Columna publicada el sábado 19 de diciembre de 2020 por La Tercera.

La crisis social chilena es, en buena medida, una crisis económica e institucional de las unidades domésticas de clase media. Es decir, un colapso de las familias. Ellas se encuentran sobrecargadas de funciones y expectativas, a la vez que desprovistas de los apoyos básicos para sostener dichas cargas.

La familia de clase media chilena es demasiado rica para lo que ofrece el Estado, a la vez que demasiado pobre para lo que ofrece el mercado. Esto significa que se integran de manera desventajosa en todos los subsistemas sociales: no disfrutan ni de los mecanismos estabilizadores de la pobreza ni de aquellos de la riqueza. La creciente deuda es el reflejo económico de dicha integración deficiente.

Uno de los golpes de gracia a esta inestabilidad estructural lo está dando el proceso demográfico: la jubilación precaria de los nacidos entre fines de los 40 e inicios de los 60 es un tsunami generacional. El índice de fecundidad (hijos promedio por mujer) de aquellos años es de alrededor de 5, cayendo a 3 a inicios de los 70 (hoy ronda 1,5). Mientras, la esperanza de vida llega hoy a los 80 años (sólo a finales de los 60 llegó a los 60).

¿Qué implica esto? Que una pareja promedio de chilenos de clase media nacidos en 1980 tendrá, cada uno, entre uno y dos hermanos. Cuando sus padres, nacidos alrededor de 1955 y con una trayectoria laboral precaria, se jubilen, el cuidado de ellos, con costos crecientes, deberá ser distribuido entre esos hermanos durante 15 años. Cada uno de esos hermanos, a su vez, vive mucho mejor que sus padres, pero fuertemente endeudado. El costo que supone ayudar a la generación anterior simplemente descarrila el presupuesto familiar. Esto explica que las jubilaciones sean el eje del huracán del estallido social.
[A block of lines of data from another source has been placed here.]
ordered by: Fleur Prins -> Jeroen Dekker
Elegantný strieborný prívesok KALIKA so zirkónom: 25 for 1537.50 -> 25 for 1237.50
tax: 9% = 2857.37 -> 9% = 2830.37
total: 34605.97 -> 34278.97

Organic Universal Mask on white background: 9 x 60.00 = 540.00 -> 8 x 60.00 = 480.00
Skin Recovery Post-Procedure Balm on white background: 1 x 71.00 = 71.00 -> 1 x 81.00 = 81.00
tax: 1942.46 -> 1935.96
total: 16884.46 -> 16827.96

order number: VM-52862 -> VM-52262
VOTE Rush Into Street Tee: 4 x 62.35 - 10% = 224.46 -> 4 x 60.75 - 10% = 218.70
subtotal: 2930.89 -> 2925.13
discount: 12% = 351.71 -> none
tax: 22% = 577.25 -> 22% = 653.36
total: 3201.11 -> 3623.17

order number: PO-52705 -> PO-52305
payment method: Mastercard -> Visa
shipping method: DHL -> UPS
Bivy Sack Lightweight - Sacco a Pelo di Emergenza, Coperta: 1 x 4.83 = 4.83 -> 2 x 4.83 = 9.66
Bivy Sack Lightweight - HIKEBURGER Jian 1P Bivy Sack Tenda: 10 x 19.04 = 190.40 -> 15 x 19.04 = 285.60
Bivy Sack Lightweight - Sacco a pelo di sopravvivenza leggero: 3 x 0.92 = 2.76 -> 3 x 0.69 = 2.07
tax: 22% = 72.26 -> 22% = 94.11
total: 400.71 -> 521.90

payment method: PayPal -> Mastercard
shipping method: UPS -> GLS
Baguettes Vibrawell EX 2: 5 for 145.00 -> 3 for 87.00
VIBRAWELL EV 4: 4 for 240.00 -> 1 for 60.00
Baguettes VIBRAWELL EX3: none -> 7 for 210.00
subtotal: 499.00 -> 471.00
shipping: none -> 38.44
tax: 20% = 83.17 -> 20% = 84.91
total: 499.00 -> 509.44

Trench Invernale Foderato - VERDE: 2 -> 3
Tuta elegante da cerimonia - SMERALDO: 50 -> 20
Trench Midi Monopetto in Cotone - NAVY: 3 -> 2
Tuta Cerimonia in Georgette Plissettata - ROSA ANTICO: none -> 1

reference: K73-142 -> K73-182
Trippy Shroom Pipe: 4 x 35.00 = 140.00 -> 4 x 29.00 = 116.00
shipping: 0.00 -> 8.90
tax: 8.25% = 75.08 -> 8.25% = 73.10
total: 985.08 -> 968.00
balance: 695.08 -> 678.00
En términos cualitativos la situación de la familia chilena no es mejor: el contacto significativo de los hijos con sus padres va en picada. La forma en que la mayoría de los adultos se integran al mercado laboral -transporte eterno, jornadas infinitas- exige prácticamente el abandono de los menores, quienes son socializados por instituciones en las que el discurso dominante exalta la soberanía de la voluntad individual en contra de la autoridad familiar (basta ver el discurso extremo de la campaña de la lucradora de la infancia en este sentido, que ella misma, con sinceridad, es incapaz de reconocer como radical). El broche de oro de esta espiral descendente es la culpa paterna transformada en transferencia de bienes materiales y en temor a poner límites de cualquier tipo. Aquí está la fábrica de los pequeños tiranos, así como de la alarmante obesidad, depresión y adicción a Internet infantil.

Si la tesis expuesta aquí es correcta, el objetivo principal de la búsqueda de acuerdos institucionales y políticos debería ser generar apoyos sólidos a las familias promedio chilenas de clase media que les permitan cumplir con sus roles. Este es un tema fundamental de la subsidiariedad del Estado (e ineludible para Estados de bienestar sustentables). Es sobre ese gran y mayoritario grupo de chilenos que deberían versar nuestros debates más urgentes y las campañas políticas, y no sobre minorías identitarias y “logros” simbólicos.